*What is being asked*: Leave out pictures; repeat exactly the lines from the "font-size: 18px ->" line through the last of the data below.

(Beginning of Data shown)

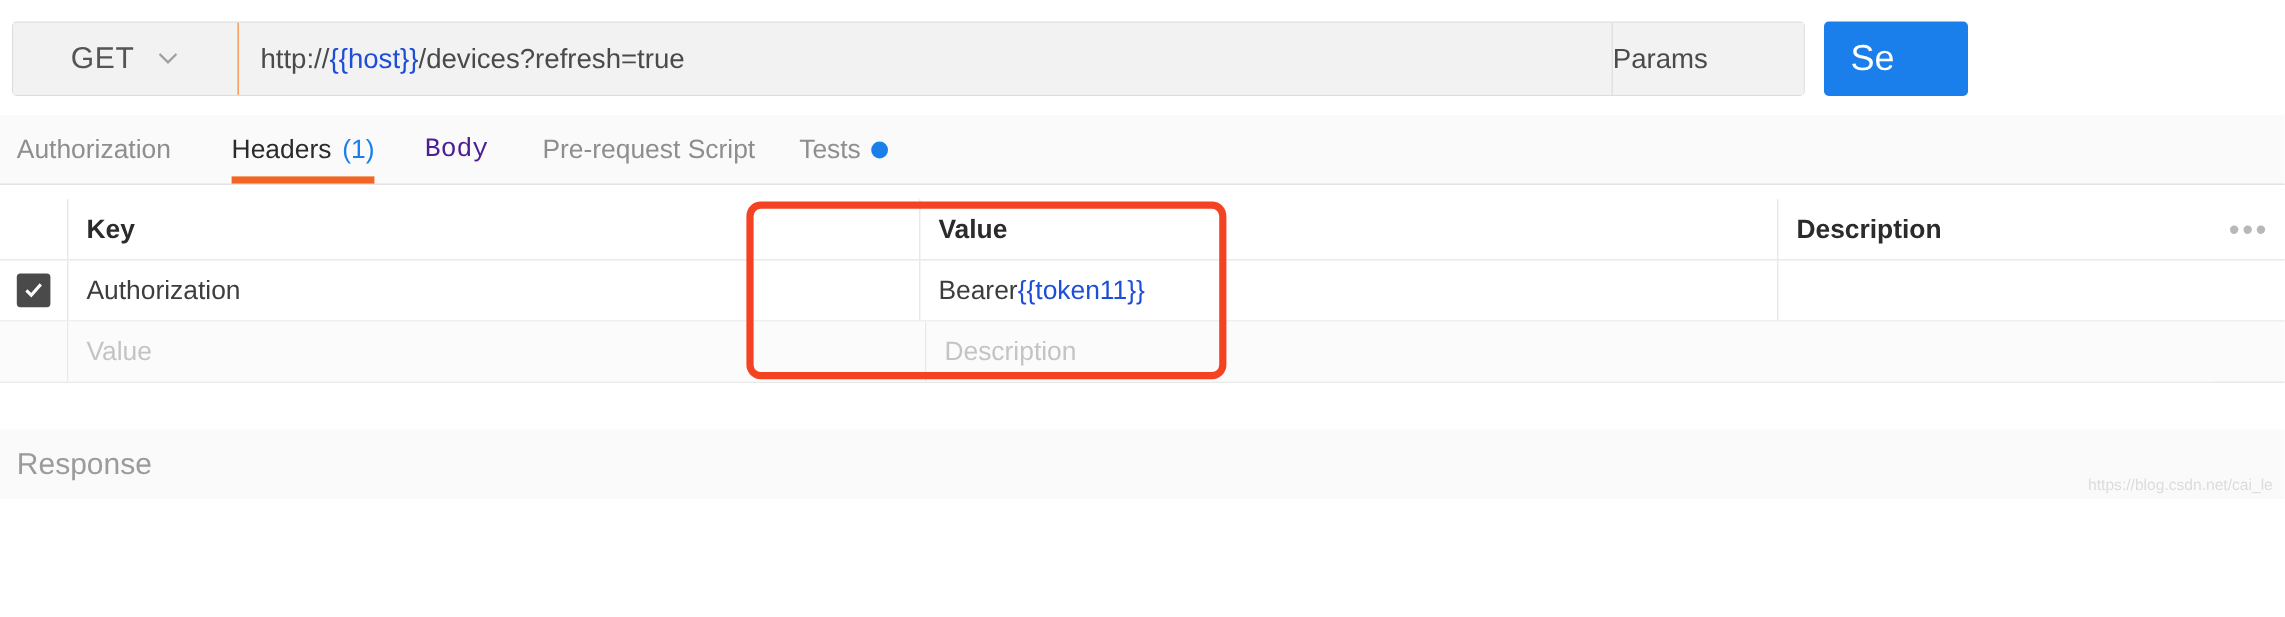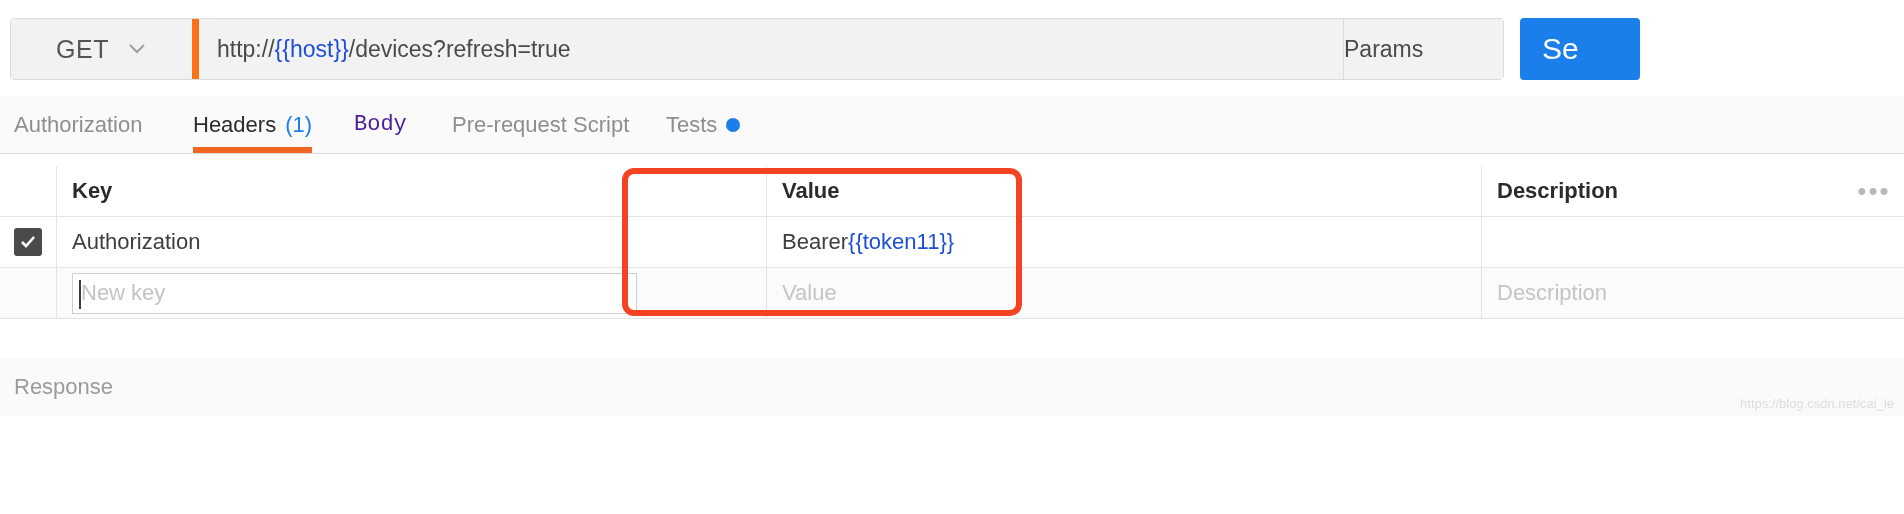"GET" .method-select { border-right: 7px solid #f97316 -> 1px solid #f97316 }
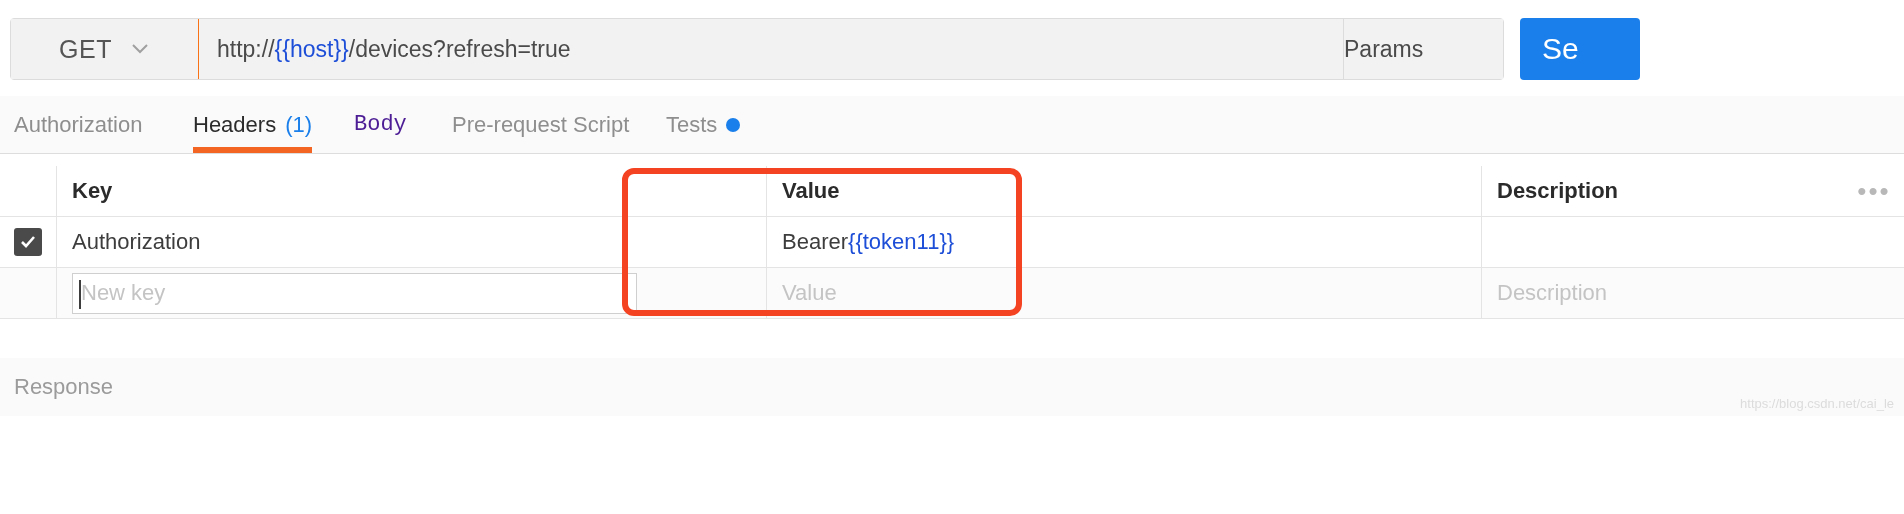"New key" div.cell { html: <div> <span> <span></span> <span>New key</span> </span> </div> -> none }
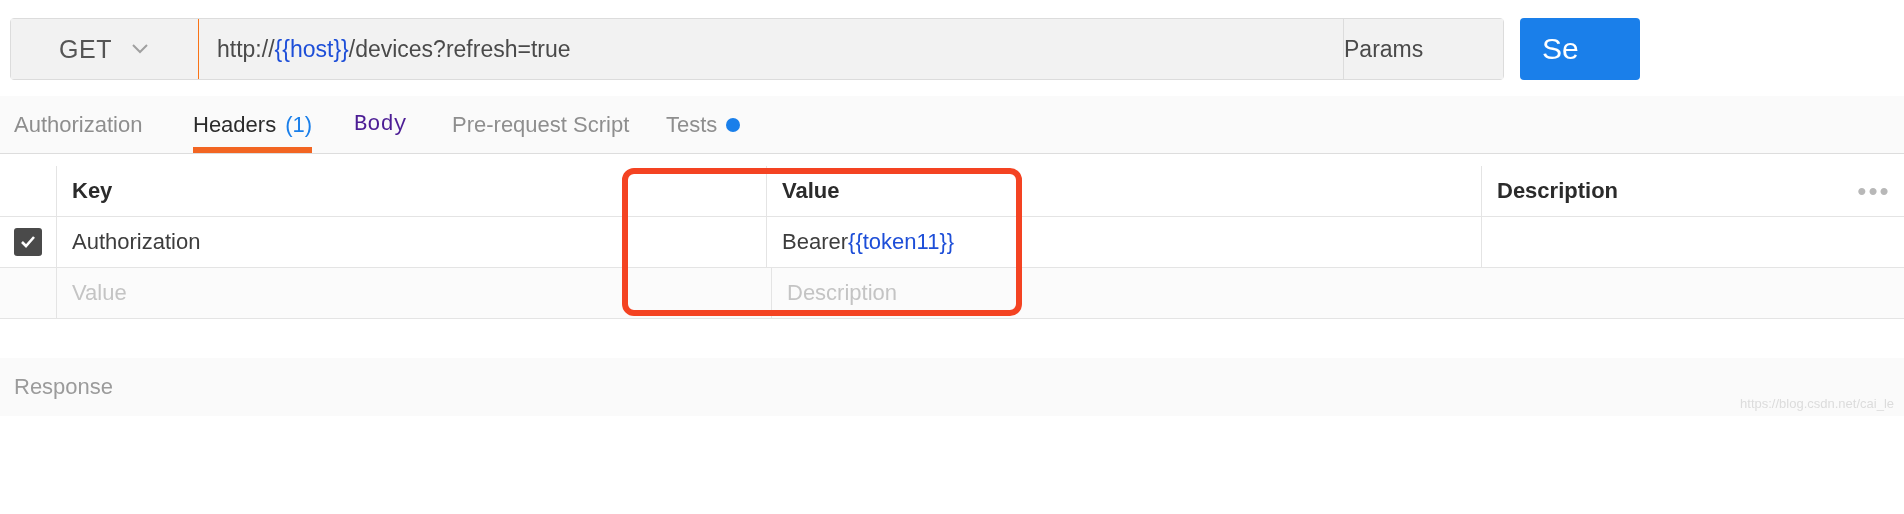"Response" .response-bar { font-size: 22px -> 25px }
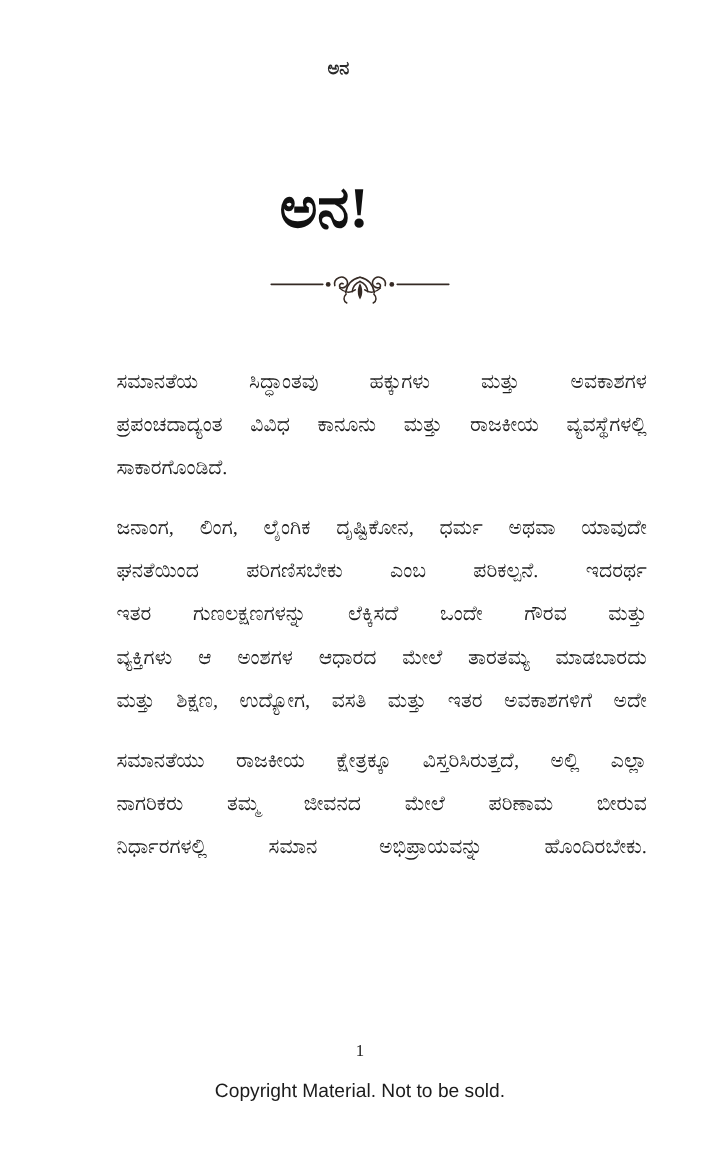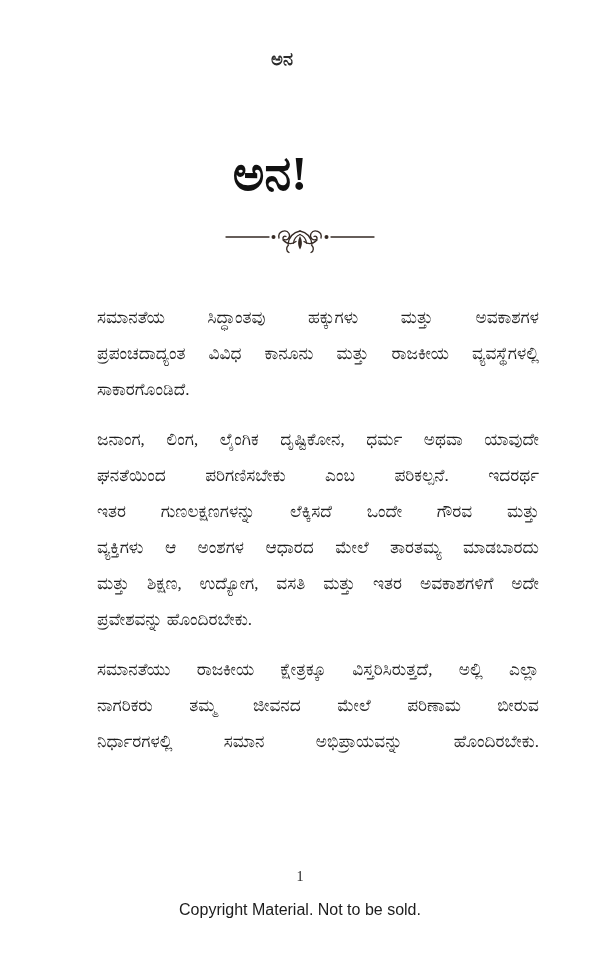"ಅನ" .running-header { font-size: 18px -> 15px }
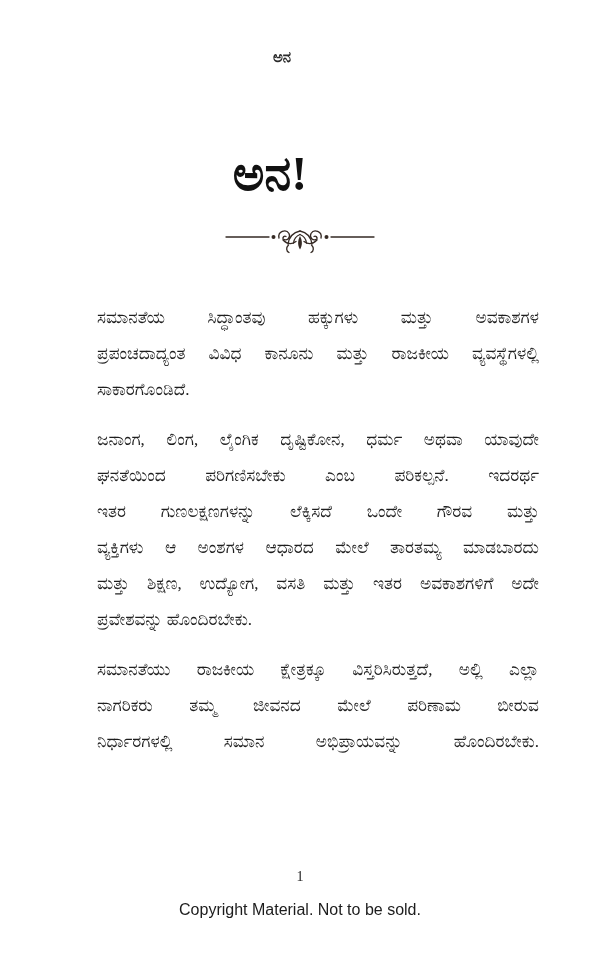"ಪ್ರವೇಶವನ್ನು ಹೊಂದಿರಬೇಕು." div.pline { html: <div>ಪ್ರವೇಶವನ್ನು ಹೊಂದಿರಬೇಕು.</div> -> none }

(End of Data shown)

*Response*:
"ಅನ" .running-header { font-size: 18px -> 15px }
"ಪ್ರವೇಶವನ್ನು ಹೊಂದಿರಬೇಕು." div.pline { html: <div>ಪ್ರವೇಶವನ್ನು ಹೊಂದಿರಬೇಕು.</div> -> none }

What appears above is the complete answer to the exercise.